Prototype Testing For Census (Target Record Swapping and Cell Key Method)
How to use the open-source versions of the recommended census protection methods
(This text is also available in
In the previous Specific Grant Agreement called Harmonised protection of CENSUS data in the ESS methods have been developed and tested. In deliverables 3.3 and 3.4 recommendations were given on how to protect the hypercubes and the grid data in the next Census. The two methods (record swapping and the cell key method) can be applied independently from each other.
However, with the SAS codes tested in this previous SGA, it was more straightforward to implement the cell key method. That is why part of the work in a new SGA called “Open source tools for perturbative confidentiality methods” is to implement these methods in the open-source software R and Argus. This was done in the last eight months, some tests were carried out by the SGA members and now we would like to invite census experts to try the new implementations. They can be downloaded on / installed from github: https://github.com/sdcTools/protoTestCensus.
Part 1 is related to targeted record swapping while part 2 focuses on the cell-key method. The methods can be used independently: it is either possible to compute unperturbed hypercubes with swapped microdata (part 2 can be ignored), perturbed hypercubes with original microdata (part 1 can be skipped), or perturbed hypercubes with swapped microdata (part 1 then part 2).
1 Targeted record swapping
To apply record swapping to original microdata it is possible to use either the R package recordSwapping (paragraph 1.1) or muArgus (paragraph 1.2).
Both implementation use the same underlying new C++ code which is optimized to be incredibly fast. This new implementation of the targeted record swapping method is intended to be very close to the SAS codes tested in the previous SGA based on the ONS codes. More information regarding the small differences can be found in the vignette of the recordSwapping package.
All software for the prototype testing of the Targeted Record Swapping can be found here.
1.1 package recordSwapping
The recordSwapping package needs to be installed from github using the devtools package with the following line of codes:
rm(list=ls()) install.packages("devtools") devtools::install_github("sdcTools/recordSwapping", build_vignette=TRUE)
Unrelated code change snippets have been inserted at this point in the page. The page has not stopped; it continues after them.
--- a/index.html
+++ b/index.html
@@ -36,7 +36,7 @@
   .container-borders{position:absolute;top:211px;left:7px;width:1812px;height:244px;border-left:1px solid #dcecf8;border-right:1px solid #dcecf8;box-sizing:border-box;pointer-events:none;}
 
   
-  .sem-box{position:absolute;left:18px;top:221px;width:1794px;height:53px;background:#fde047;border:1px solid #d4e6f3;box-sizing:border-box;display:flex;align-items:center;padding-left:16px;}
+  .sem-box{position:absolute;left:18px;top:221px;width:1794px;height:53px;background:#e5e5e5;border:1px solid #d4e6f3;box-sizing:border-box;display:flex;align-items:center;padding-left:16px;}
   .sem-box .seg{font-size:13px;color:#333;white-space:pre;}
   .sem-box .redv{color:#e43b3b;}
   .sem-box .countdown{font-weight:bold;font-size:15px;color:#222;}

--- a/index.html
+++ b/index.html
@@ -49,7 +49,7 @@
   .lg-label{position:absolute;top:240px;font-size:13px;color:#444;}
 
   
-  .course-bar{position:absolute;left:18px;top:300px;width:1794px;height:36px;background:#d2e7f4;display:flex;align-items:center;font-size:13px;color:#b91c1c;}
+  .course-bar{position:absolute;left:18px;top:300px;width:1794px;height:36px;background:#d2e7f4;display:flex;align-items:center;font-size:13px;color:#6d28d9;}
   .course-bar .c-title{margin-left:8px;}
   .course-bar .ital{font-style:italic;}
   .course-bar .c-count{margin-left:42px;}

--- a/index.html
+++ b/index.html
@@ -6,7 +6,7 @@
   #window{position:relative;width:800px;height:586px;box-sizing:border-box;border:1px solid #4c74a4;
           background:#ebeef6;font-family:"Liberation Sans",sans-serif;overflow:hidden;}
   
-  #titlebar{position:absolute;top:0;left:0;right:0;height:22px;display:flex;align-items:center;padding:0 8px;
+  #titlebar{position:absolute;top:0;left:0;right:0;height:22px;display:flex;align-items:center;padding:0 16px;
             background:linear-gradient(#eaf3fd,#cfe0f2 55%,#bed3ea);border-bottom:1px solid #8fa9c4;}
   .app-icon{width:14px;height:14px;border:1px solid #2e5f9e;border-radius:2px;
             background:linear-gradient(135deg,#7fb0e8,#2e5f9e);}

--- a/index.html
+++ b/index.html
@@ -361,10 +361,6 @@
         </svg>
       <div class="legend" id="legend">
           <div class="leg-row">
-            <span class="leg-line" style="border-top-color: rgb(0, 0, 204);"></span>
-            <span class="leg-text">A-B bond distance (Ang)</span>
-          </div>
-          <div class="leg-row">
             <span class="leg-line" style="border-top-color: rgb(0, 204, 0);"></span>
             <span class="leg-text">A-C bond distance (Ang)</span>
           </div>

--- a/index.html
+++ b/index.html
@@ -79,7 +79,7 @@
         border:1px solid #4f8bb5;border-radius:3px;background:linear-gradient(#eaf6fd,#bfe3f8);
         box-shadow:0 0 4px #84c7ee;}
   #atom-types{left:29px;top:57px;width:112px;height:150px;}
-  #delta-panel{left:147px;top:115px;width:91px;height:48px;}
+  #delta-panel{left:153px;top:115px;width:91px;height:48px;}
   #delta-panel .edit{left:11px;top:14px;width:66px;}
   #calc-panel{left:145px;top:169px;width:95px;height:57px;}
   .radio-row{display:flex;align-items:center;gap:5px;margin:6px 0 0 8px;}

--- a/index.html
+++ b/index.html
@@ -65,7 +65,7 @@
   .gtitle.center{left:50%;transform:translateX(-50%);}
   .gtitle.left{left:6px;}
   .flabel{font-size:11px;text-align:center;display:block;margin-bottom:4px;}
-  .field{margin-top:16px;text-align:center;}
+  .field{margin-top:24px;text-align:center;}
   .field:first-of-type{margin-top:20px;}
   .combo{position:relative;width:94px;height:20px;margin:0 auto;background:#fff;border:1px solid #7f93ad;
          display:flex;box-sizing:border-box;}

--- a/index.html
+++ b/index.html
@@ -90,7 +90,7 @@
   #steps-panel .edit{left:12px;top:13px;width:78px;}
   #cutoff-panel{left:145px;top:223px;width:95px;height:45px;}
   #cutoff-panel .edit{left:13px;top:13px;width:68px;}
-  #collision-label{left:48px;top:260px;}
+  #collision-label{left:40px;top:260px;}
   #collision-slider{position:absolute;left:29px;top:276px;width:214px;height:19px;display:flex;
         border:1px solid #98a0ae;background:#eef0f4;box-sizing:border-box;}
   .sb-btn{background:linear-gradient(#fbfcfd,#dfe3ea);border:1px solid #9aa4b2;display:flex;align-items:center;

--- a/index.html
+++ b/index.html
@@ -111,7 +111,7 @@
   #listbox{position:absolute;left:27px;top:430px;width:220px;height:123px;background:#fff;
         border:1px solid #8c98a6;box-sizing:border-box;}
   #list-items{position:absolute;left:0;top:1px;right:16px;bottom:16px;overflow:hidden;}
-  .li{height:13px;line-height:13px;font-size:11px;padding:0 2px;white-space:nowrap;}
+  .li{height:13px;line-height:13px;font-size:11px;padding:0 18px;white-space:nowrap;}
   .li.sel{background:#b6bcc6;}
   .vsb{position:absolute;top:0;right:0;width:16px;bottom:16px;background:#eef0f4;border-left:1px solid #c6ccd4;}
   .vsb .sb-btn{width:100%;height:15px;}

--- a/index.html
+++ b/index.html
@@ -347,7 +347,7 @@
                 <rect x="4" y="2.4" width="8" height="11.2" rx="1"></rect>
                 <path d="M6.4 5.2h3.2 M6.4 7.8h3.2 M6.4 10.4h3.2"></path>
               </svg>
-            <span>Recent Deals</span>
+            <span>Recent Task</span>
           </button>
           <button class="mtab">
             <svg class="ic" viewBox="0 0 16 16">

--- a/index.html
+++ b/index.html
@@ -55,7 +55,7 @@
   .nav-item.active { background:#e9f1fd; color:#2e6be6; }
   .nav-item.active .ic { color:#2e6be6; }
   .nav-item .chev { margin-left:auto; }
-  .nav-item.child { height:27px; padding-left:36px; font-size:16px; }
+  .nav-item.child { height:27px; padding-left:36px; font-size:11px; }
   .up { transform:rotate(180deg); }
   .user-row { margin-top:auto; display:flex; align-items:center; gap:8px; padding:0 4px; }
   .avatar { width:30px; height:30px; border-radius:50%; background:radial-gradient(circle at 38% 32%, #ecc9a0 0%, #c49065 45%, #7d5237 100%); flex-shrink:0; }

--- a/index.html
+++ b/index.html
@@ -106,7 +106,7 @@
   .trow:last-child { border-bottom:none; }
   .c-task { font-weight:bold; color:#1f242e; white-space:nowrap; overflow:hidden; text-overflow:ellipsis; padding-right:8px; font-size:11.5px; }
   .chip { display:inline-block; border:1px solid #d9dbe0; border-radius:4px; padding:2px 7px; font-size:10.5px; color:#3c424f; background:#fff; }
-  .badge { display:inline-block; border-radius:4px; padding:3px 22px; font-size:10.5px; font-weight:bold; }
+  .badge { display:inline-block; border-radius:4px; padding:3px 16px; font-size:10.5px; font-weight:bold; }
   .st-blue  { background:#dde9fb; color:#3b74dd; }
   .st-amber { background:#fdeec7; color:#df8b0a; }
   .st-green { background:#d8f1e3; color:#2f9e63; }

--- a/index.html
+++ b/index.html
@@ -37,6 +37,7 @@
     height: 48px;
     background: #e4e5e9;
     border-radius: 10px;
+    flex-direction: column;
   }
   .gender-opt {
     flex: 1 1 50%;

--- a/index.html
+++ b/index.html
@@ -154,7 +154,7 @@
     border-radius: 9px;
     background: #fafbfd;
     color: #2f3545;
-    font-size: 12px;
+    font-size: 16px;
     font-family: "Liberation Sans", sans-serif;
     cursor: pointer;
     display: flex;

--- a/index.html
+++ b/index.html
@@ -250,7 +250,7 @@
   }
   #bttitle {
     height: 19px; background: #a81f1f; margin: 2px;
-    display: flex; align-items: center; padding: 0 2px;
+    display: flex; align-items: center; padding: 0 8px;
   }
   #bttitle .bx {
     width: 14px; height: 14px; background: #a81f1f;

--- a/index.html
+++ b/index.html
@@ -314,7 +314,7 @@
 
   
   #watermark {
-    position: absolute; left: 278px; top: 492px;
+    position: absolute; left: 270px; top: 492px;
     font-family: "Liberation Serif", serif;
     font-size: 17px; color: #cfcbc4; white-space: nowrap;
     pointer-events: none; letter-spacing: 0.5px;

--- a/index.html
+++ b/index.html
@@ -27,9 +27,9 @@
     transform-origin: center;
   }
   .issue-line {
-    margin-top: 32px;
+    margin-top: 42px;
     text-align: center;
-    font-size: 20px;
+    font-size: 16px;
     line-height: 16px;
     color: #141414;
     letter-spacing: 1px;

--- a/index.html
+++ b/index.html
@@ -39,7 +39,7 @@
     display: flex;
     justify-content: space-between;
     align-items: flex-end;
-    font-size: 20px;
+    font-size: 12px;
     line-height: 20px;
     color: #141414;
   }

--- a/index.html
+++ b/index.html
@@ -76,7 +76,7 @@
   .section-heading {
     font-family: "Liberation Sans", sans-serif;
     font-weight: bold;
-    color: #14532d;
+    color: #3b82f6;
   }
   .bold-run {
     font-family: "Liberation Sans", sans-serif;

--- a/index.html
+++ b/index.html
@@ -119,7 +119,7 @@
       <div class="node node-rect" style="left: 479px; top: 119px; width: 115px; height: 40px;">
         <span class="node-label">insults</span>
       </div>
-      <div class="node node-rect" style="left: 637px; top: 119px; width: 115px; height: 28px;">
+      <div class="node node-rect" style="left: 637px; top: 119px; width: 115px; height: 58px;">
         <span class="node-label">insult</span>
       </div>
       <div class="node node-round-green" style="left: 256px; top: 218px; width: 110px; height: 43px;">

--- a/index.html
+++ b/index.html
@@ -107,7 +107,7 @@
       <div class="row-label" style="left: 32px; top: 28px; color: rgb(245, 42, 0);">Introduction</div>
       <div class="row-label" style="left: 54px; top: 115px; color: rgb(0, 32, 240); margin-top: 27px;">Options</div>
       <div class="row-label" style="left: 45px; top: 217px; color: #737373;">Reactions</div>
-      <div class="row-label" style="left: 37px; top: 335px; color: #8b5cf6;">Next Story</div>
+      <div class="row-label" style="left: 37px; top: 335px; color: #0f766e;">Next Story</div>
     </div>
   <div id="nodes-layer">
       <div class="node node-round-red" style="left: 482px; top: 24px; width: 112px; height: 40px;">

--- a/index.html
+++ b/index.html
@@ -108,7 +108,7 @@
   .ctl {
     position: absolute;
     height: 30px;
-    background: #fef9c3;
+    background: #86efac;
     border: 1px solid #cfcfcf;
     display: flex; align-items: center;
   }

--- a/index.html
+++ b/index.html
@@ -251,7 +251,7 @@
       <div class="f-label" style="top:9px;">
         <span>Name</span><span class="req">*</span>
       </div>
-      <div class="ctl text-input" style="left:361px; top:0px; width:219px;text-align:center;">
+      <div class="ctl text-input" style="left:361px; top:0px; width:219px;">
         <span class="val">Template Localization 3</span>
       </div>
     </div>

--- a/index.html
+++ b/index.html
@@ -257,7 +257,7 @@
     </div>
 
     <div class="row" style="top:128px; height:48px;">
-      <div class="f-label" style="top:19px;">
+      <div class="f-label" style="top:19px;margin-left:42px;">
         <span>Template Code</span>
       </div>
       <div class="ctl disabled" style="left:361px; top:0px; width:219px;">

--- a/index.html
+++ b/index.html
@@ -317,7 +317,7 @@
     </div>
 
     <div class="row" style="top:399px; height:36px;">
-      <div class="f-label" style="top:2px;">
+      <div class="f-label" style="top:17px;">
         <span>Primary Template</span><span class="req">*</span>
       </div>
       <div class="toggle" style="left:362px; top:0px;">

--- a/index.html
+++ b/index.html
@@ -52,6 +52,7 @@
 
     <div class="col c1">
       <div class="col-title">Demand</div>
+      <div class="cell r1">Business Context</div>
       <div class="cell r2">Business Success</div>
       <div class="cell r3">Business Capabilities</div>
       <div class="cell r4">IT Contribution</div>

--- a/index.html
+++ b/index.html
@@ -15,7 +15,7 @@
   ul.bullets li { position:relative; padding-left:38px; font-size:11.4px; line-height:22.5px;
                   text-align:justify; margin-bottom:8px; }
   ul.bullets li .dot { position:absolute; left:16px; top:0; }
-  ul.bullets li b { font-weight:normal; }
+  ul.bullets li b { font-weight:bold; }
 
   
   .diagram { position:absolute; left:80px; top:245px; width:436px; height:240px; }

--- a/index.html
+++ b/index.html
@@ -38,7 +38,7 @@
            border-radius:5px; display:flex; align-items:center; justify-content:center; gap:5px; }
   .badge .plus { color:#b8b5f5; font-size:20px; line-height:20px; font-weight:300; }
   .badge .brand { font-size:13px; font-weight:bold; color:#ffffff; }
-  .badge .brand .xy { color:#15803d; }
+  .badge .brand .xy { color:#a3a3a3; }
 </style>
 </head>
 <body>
The vignette explains how the original microdata must be provided to the recordSwap function and how to use the different arguments. It also provides a use case of the recordSwap function based on a dummy dataset. This use case makes it possible to quickly understand the different arguments of the function, and makes it easier to start testing and trying different parameters.
The muArgus version that includes the test release implementation of record swapping can be downloaded from here. A quick reference documentation with explanations and screenshots can also be downloaded.
A small dataset is available in the test version of muArgus. It enables users to first replicate the walk through described in the quick reference documentation on this small dataset, before putting their own microdata in muArgus. The walk throught is described step by step. It starts by opening the microdata and specifying the metadata and describes the new Targeted Record Swapping window: how to select and order the microdata variables that will be used as argument of the C++ function, where to set the parameters of the function.
2 Cell-key method
The cell-key method can be applied either with the R package cellKey (paragraph 2.2) or tauArgus (paragraph 2.3). Both implementation use the ptable package (paragraph 2.1) but on the one hand it is included in the cellKey package (ptable still need to be installed but it is not necessary to use its functions because cellKey calls it directly), while on the other hand you need to use the ptable package to first compute a perturbation table, to export it, and use it in tauArgus.
All software for the prototype testing of the cell-key method can be found here.
2.1 package ptable
The ptable package needs to be installed from github using the devtools package with the following line of codes:
rm(list=ls()) update.packages(ask=FALSE) install.packages("devtools") library(devtools) install_github("sdcTools/ptable", ref="v0.2.0_prototype", build_opts="--build-vignettes", dependencies=c("Imports","Depends"))
The package includes a vignette and a graphical user interface and it can draw plots that describe the pertubations that will be applied to the hypercubes based on a specific pTable with the cellKey package, tauArgus or SAS.
2.2 package cellKey
The cellKey package also needs to be installed from github using the
devtools package with the following line of codes. Note that these
instructions automatically install all required dependencies, including
ptable. It is therefore not required to install the
package separately as shown in the previous section.
rm(list=ls()) update.packages(ask=FALSE) install.packages("devtools") remotes::install_github( repo = "sdcTools/cellKey", ref = "v0.16.1", dependencies = TRUE, build_opts = "--no-resave-data", force = TRUE )
The package includes a vignette with an example on how to describe and create hierarchies and use the different functions of the package. Users have to be aware that to keep the consistency between different hypercubes (i.e. that if the same cell appears in different hypercubes, it is perturbed in the same way), the same pTable need to be used. Including the ptable package in cellKey package makes it more straightforward to use, but this mistake of using different pTables for different hypercubes need to be avoided to keep the consistency of the method. However, if prefered, users can use the ptable package directly and use its output as input to the cellKey package.
The tauArgus version that includes the test release implementation of the cell-key method can be downloaded from here. A quick reference documentation with explanations and screenshots can also be downloaded.
The cell-key method is based on record keys that are randomly assigned to each record in the microdata. In tauArgus, it is necessary to add these record keys in the microdata before loading the microdata in tauArgus. It is possible to do so with these lines of R code:
# Record keys (direct approach) set.seed(123) microData$recordkey <- format(runif(dim(microData)), scientific=FALSE, nsmall=15)
Then in the metadata window of tauArgus there is a new type of variable “record key” to select. Once the data is loaded in tauArgus and described by the metadata, the cell-key method is applied from the main screen using the new option “Cell Key Method” in the suppress panel. A visual feedback with graded colors cell based on the perturbation applied to each can be selected using a “Colored view” check-box. A new CKM-format enables users to save the perturbed table, and if needed to add the original value, the difference, and the cell-key.
More information on the procedure is available in the quick reference documentation.